1. Highest leverage
Simply put, Yama outcompetes not just other stablecoins, but also lending protocols in general. It provides the highest leverage on GLP (17x) with plans for more collateral. This amount of leverage is possible because of its fast liquidations and the fact that it's the first protocol to allow users to lend stablecoin liquidity directly to the protocol.
This means that given the same leverage multiple (e.g. 3x), it's safer to leverage up on Yama than competing protocols with lower maximum leverage, as the margin of safety is larger for Yama.
2. Sustainable, incentive-aligned stablecoin yield
Users can lend USDT to earn stablecoin yield. They provide buy-side liquidity, which makes it possible for borrowers to leverage up. As a result, borrowers pay interest that largely goes to the lenders. The lenders provide value to the protocol, and they earn yield as a result. Everybody wins.
3. Zero-slippage, zero-fee swaps
Yama is novel in that the protocol doesn't care about its liquidity on open markets. Yama doesn't incentivize providing liquidity to a Curve or Balancer pool. Instead, Yama offers zero-slippage, zero-fee swaps through its PSM. This means that users can swap Yama for USDT and vice versa without paying any fees or slippage. This liquidity is sustainably incentivized thanks to the interest the borrowers pay.
Until Yama becomes the dominant stablecoin, the PSM will be the primary way to swap between Yama and other assets.
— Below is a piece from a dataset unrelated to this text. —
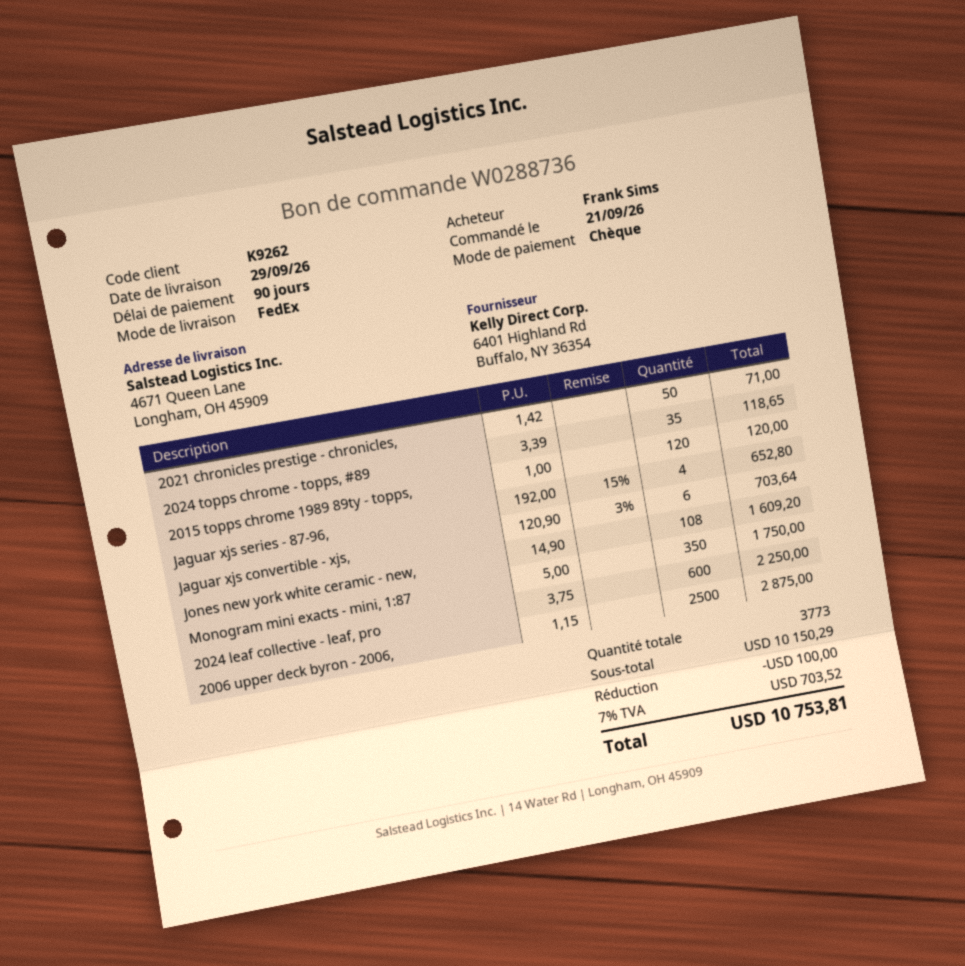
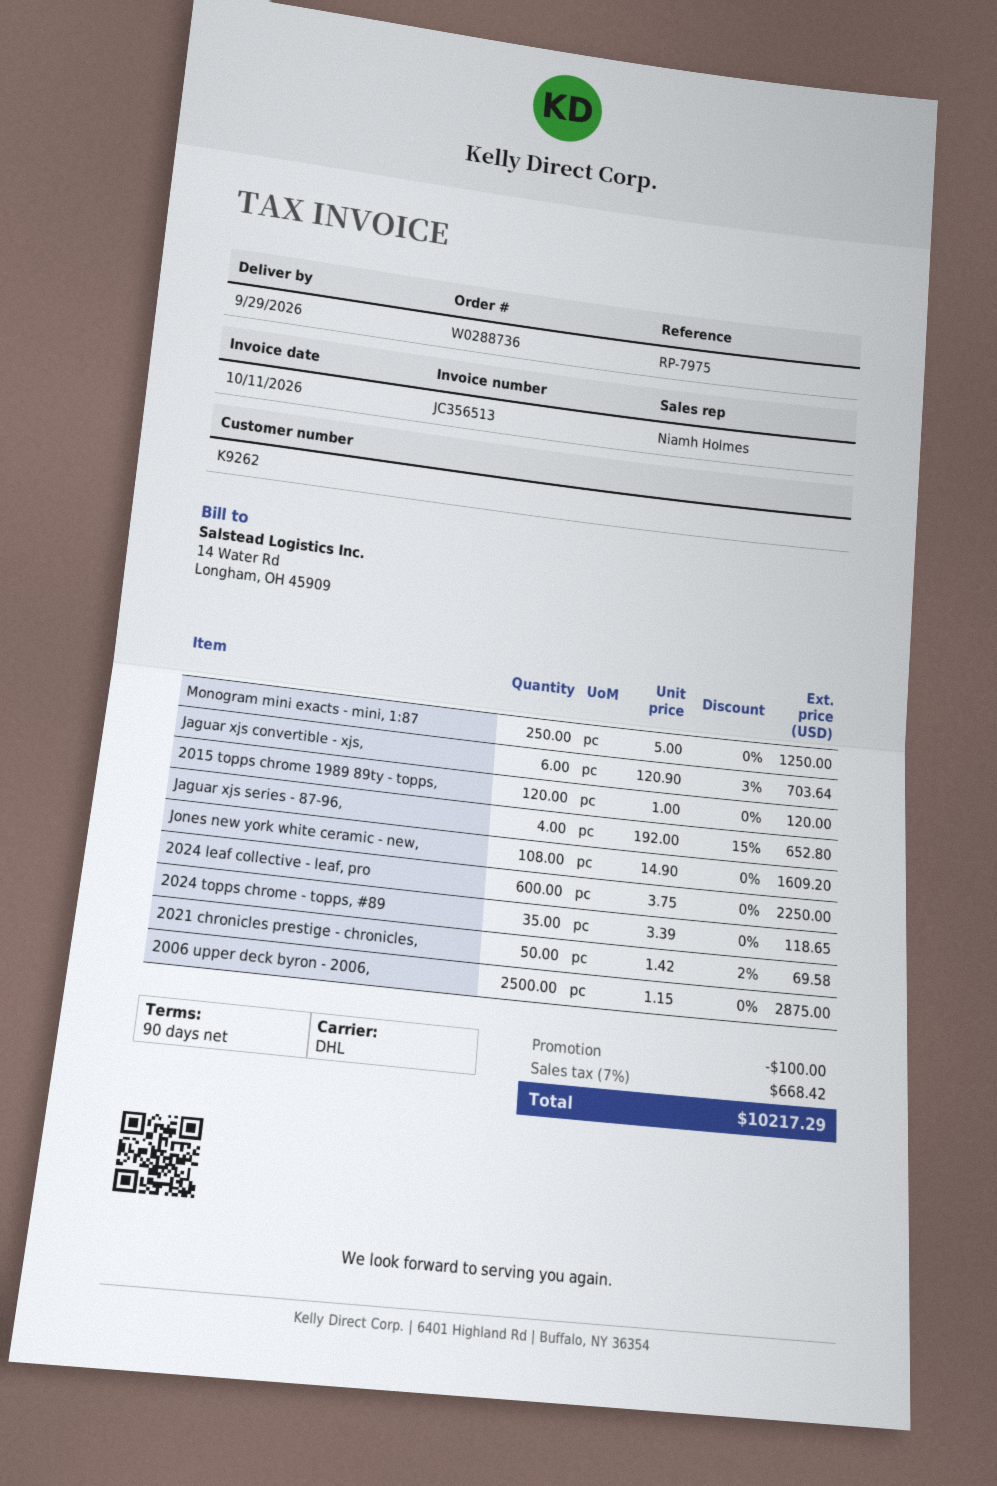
shipping method: FedEx -> DHL
2021 chronicles prestige - chronicles,: 50 x 1.42 = 71.00 -> 50 x 1.42 - 2% = 69.58
Monogram mini exacts - mini, 1:87: 350 x 5.00 = 1750.00 -> 250 x 5.00 = 1250.00
tax: 7% = 703.52 -> 7% = 668.42
total: 10753.81 -> 10217.29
Yama is built omnichain from the ground up. This means that it can be bridged without slippage or significant delay. Thanks to Hyperlane's proof-of-stake model combined with sovereign consensus, we can do this in a decentralized and secure manner.
5. No ponzi elements or zero-sum games
The way to outcompete other stablecoins is not by building a complicated liquidity mining system. No ve tokens. No token emissions. No ponzi schemes.
The focus is on building the core product.
6. Very liquid
Liquidity providers generally prefer to earn stablecoin yield instead of diluting token emissions. Thanks to PSM incentives, Yama provides exactly that. This means that Yama is very liquid.
Unlike Beanstalk and other algo stables, Yama is collateralized. This means that every $1 of Yama is backed by at least $1 of collateral. This is important because it means that during times of significant capital outflows (such as the UST depeg), Yama will not be rendered insolvent and lose its peg.
8. Collateral guarantee
If you borrow on some stablecoin protocols, such as Liquity or Gyroscope, you risk losing some or all of your collateral if the protocol becomes insolvent due to bad debt. This is not the case with Yama, where you can withdraw your collateral at any time (unless, of course, the smart contracts are exploited).
This is an important step in reducing the risk of borrowing on Yama.
9. Not directly reliant on USDC
Yama is not directly reliant on USDC.
Most stablecoins depeg if USDC depegs. Yama is the opposite--if USDC depegs, Yama is not directly affected, but if USDT depegs, Yama depegs.
This means that Yama is less exposed to US government intervention than the many stablecoins that are pegged to USDC. Yama is arguably less prone to depegging than very decentralized stablecoins such as Liquity thanks to the liquidity provided by the PSM.